The event commonly known as the Protestant Reformation was not a reformation. To reform something is to change or fix problems and abuses. A revolt, on the other hand, is to separate oneself from an institution or to renounce allegiance.
Martin Luther aimed to reform the abuses and corruptions in the Catholic Church, of which there were many. Luther instead sparked a revolt that splintered the Christian Church. Regardless of theological views, Christians should view the protestant revolt as a great tragedy in world history. Protestants should not celebrate it as a joyous or hallowed event. Instead Christians should denounce it and treat it with a seriousness that becomes its history.
Even if people view the Reformation as a necessary event, they should still treat the Reformation as a tragedy. In 1054, the Great Schism divided the Church into the East and West or Roman Catholic and Orthodox. The Roman Catholic Church and Orthodox Church, however, do not celebrate this day as a victory of theological debate. Rather, both churches express sorrow and regret concerning the divisions of the Church.
In 2001, Pope John Paul II met Archbishop Christodoulos, the head of the Greek Orthodox Church. At the meeting, the Pope formally apologized to the Archbishop for all the violent acts committed against Eastern Christians by Western Christians. The religious leaders also released a joint declaration saying, “We shall do everything in our power, so that the Christian roots of Europe and its Christian soul may be preserved. We condemn all recourse to violence, proselytism and fanaticism, in the name of religion.”

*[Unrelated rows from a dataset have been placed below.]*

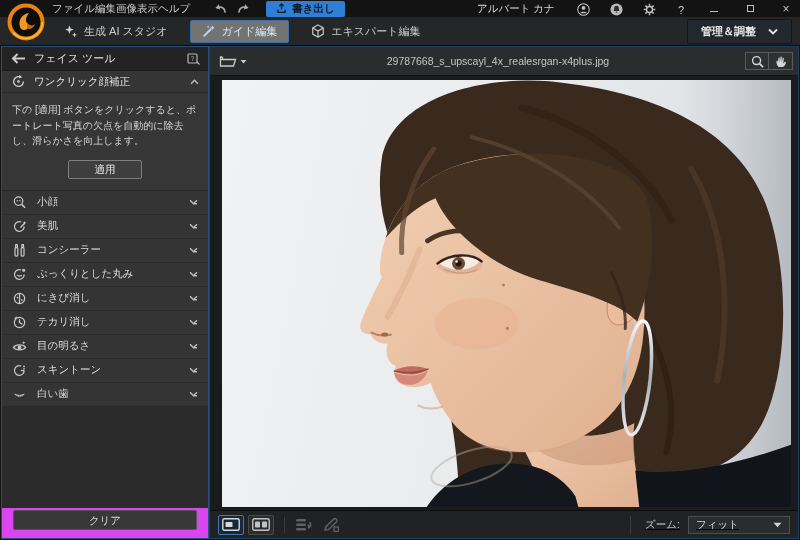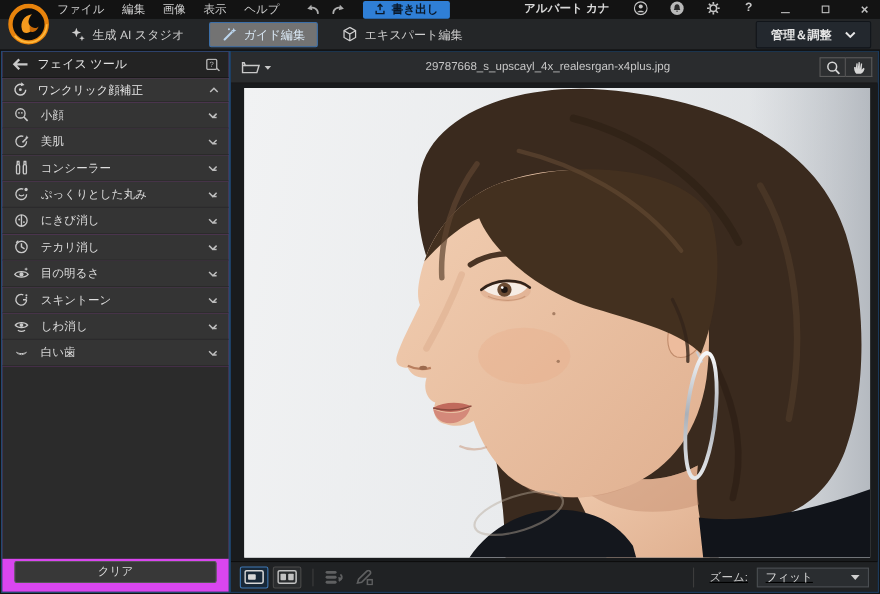--- a/index.html
+++ b/index.html
@@ -4,28 +4,28 @@
 <style>
   * { margin:0; padding:0; box-sizing:border-box; }
   html,body { width:800px; height:540px; overflow:hidden; background:#141414;
     font-family:"Liberation Sans", sans-serif; -webkit-font-smoothing:antialiased; }
   svg { display:block; }
 
   
   .titlebar { position:absolute; left:0; top:0; width:800px; height:17px;
     background:#131313; display:flex; align-items:center; z-index:30; }
   .logo { position:absolute; left:7px; top:3px; width:38px; height:38px; z-index:40; }
-  .menubar { display:flex; align-items:center; gap:16px; margin-left:52px; }
+  .menubar { display:flex; align-items:center; gap:0; margin-left:52px; }
   .menu-item { font-size:10.5px; color:#cfcfcf; cursor:default; }
   .histbtns { display:flex; align-items:center; gap:8px; margin-left:22px; }
   .histbtn { width:16px; height:13px; opacity:.85; }
   .export-btn { margin-left:14px; height:16px; background:#2f7fd6; border-radius:2px;
     display:flex; align-items:center; gap:5px; padding:0 10px; color:#0a1828;
     font-size:10.5px; font-weight:bold; }
-  .tb-right { margin-left:auto; display:flex; align-items:flex-start; gap:20px; padding-right:6px;font-weight:bold; }
+  .tb-right { margin-left:auto; display:flex; align-items:flex-end; gap:20px; padding-right:6px; }
   .account-name { font-size:10.5px; color:#dadada; margin-right:2px; }
   .cicon { width:13px; height:13px; }
   .helpq { font-size:11px; color:#c5c5c5; padding:0 2px; }
   .winbtn { width:16px; height:15px; display:flex; align-items:center; justify-content:center; color:#c0c0c0; }
   .minbar { width:8px; height:1.5px; background:#c0c0c0; margin-top:6px; }
   .maxbox { width:7px; height:7px; border:1.2px solid #c0c0c0; }
   .closex { font-size:12px; line-height:1; }
 
   
   .toolbar2 { position:absolute; left:0; top:17px; width:800px; height:29px;
@@ -243,20 +243,24 @@
         <path d="M13.2 8 A5.2 5.2 0 1 1 9.6 3.1" fill="none" stroke="#cfcfcf" stroke-width="1.4"></path>
         <path d="M9 0.8 L12 3.4 L8.4 4.8 Z" fill="#cfcfcf"></path>
         <circle cx="8" cy="8" r="1.4" fill="#cfcfcf"></circle>
       </svg>
     <span class="oneclick-title">ワンクリック顔補正</span>
     <svg class="chev" width="9" height="6" viewBox="0 0 10 7">
         <path d="M1 5.5 L5 1.5 L9 5.5" fill="none" stroke="#bdbdbd" stroke-width="1.6"></path>
       </svg>
   </div>
 
+  <div class="oneclick-body">
+    <div class="oneclick-desc">下の [適用] ボタンをクリックすると、ポートレート写真の欠点を自動的に除去し、滑らかさを向上します。</div>
+    <div class="apply-btn">適用</div>
+  </div>
 
   <div class="tool-list" id="toolList">
       <div class="tool-row">
     <span class="t-icon">
           <svg viewBox="0 0 16 16">
             <circle cx="7" cy="6.5" r="4.5" fill="none" stroke="#c9c9c9" stroke-width="1.3"></circle>
             <path d="M10.3 10 L14 13.7" stroke="#c9c9c9" stroke-width="1.6"></path>
             <circle cx="5.6" cy="6" r="0.8" fill="#c9c9c9"></circle>
             <circle cx="8.4" cy="6" r="0.8" fill="#c9c9c9"></circle>
           </svg>
@@ -349,33 +353,20 @@
       <div class="tool-row">
     <span class="t-icon">
           <svg viewBox="0 0 16 16">
             <path d="M13 8 A5.2 5.2 0 1 1 9.8 3.2" fill="none" stroke="#c9c9c9" stroke-width="1.3"></path>
             <path d="M13 8 H9.5" stroke="#c9c9c9" stroke-width="1.4"></path>
             <circle cx="12.8" cy="3.6" r="1" fill="#c9c9c9"></circle>
             <path d="M12.8 5.2 V7" stroke="#c9c9c9" stroke-width="1.4"></path>
           </svg>
         </span>
     <span class="t-label">スキントーン</span>
-    <svg class="t-chev" width="9" height="6" viewBox="0 0 10 7">
-          <path d="M1 1.5 L5 5.5 L9 5.5 L9 5.5 M1 1.5 L5 5.5 L9 1.5" fill="none" stroke="#bdbdbd" stroke-width="1.6"></path>
-        </svg>
-  </div>
-      <div class="tool-row">
-    <span class="t-icon">
-          <svg viewBox="0 0 16 16">
-            <path d="M2 7 C4.5 3.8 11.5 3.8 14 7 C11.5 10.2 4.5 10.2 2 7 Z" fill="none" stroke="#c9c9c9" stroke-width="1.3"></path>
-            <circle cx="8" cy="7" r="1.8" fill="#c9c9c9"></circle>
-            <path d="M4.5 12 C6.5 13.2 9.5 13.2 11.5 12" fill="none" stroke="#c9c9c9" stroke-width="1.3"></path>
-          </svg>
-        </span>
-    <span class="t-label">しわ消し</span>
     <svg class="t-chev" width="9" height="6" viewBox="0 0 10 7">
           <path d="M1 1.5 L5 5.5 L9 5.5 L9 5.5 M1 1.5 L5 5.5 L9 1.5" fill="none" stroke="#bdbdbd" stroke-width="1.6"></path>
         </svg>
   </div>
       <div class="tool-row">
     <span class="t-icon">
           <svg viewBox="0 0 16 16">
             <path d="M2.5 7 C4 11.5 12 11.5 13.5 7 C10 9 6 9 2.5 7 Z" fill="#c9c9c9"></path>
             <path d="M5.5 8.6 V10.2 M8 9 V10.8 M10.5 8.6 V10.2" stroke="#6a6a6a" stroke-width="0.9"></path>
           </svg>

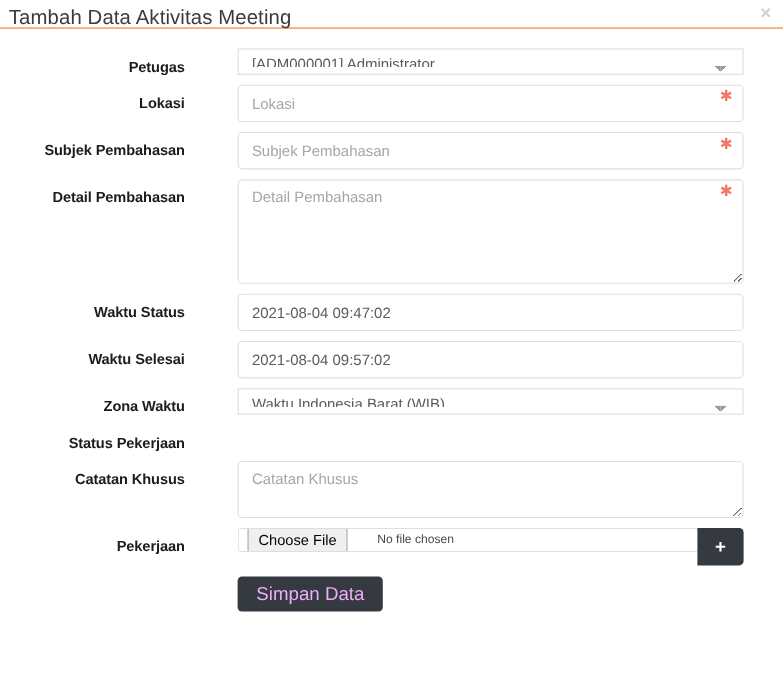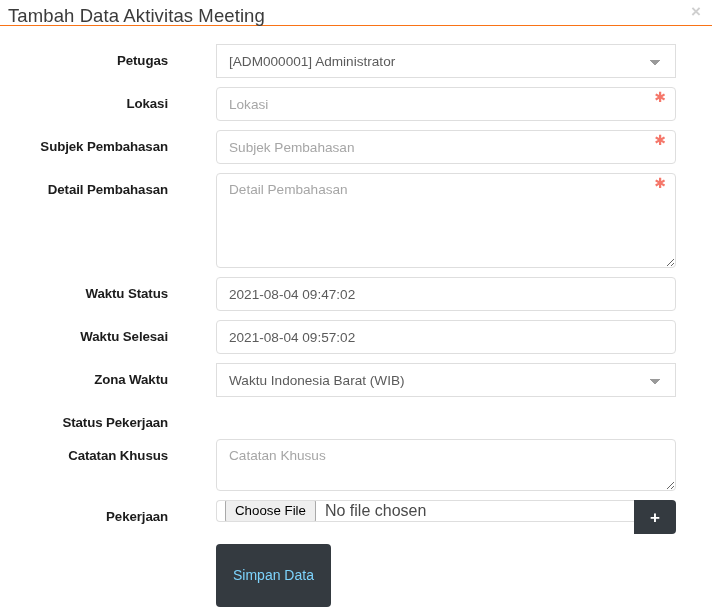--- a/index.html
+++ b/index.html
@@ -86,21 +86,21 @@
     background: #ffffff;
     border: 1px solid #dedede;
     outline: none;
   }
   .txt {
     height: 34px;
     padding: 6px 12px;
     border-radius: 4px;
   }
   .sel {
-    height: 34px;
+    height: 24px;
     padding: 6px 12px;
     border-radius: 0;
     -webkit-appearance: none;
     -moz-appearance: none;
     appearance: none;
     background-image:
       linear-gradient(45deg, transparent 50%, #9a9a9a 50%),
       linear-gradient(135deg, #9a9a9a 50%, transparent 50%);
     background-position:
       calc(100% - 20px) 15px,
@@ -153,23 +153,23 @@
     color: #000;
     background: #efefef;
     border: 1px solid #a9a9a9;
     border-radius: 3px;
     padding: 2px 9px;
     line-height: 1.3;
     cursor: pointer;
     white-space: nowrap;
   }
   .file-name {
-    font-size: 16px;
+    font-size: 11px;
     color: #4a4a4a;
-    margin-left: 9px;
+    margin-left: 27px;
     white-space: nowrap;
   }
   .plus-btn {
     flex: 0 0 auto;
     width: 42px;
     height: 34px;
     background: #343a40;
     color: #ffffff;
     border: 0;
     border-radius: 0 4px 4px 0;
@@ -180,26 +180,26 @@
     font-family: "Liberation Sans", sans-serif;
     display: flex;
     align-items: center;
     justify-content: center;
   }
 
   
   .submit-row { margin-top: 10px; }
   .submit-btn {
     background: #343a40;
-    color: #7dd3fc;
+    color: #f0abfc;
     border: 0;
     border-radius: 4px;
     font-family: "Liberation Sans", sans-serif;
-    font-size: 14px;
-    padding: 23px 17px;
+    font-size: 17px;
+    padding: 6px 17px;
     cursor: pointer;
     line-height: 1.2;
   }
 </style>
 </head>
 <body>
 
 <div class="modal-header">
   <div class="modal-title">Tambah Data Aktivitas Meeting</div>
   <button class="close-btn">×</button>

Those celebrating Reformation Day should take notes from the Roman Catholic and the Orthodox Church. A schism between believers is not to be celebrated. The unity of the Christian Church is vital, now more than ever. Instead of celebrating the small differences that keep us apart, we should observe the key similarities that all Christians possess.
The events that followed the nailing of the 95 theses to the Wittenburg door are nothing short of catastrophic. The amount of Christian on Christian violence is appalling. From the Slaughter of the Huguenots in 1572 to the Thirty Years War in 1618, Protestants and Catholics alike faced persecution and death at the hand of their brothers in Christ.
The violence continued into the modern age. Christian on Christian violence plagued Northern Ireland throughout the twentieth century. It’s useless to point fingers and make claims about who’s to blame for the Reformation. The reality is Catholics and Protestants alike are responsible for the violence that befell Europe after 1517.
It doesn’t matter whether Christians believe they are right about baptism or eschatology or predestination, etc. Instead of being a reformation in which peaceful dialogue and debate led to changes, it became a revolt and a bloody one at that. Regardless of your theology, the date October 31, 1517 should be marked with sorrow, regret, and reflection.
Christianity is meant to be unified. When Jesus said, “I tell you that you are Peter and on this rock I will build my church”, he said “church” not “churches.” If Christianity was still one, then as a united force, what could be accomplished? Imagine the estimated 2.2 billion Christians all united, all together. Imagine if we weren’t all preoccupied with debating paedo and credo baptism or eschatology or predestination. The good that would flow from a unified Christian Church would change the world. But Christians live in house divided, and, as told by Mark 3:25, “If a house is divided against itself, that house cannot stand.”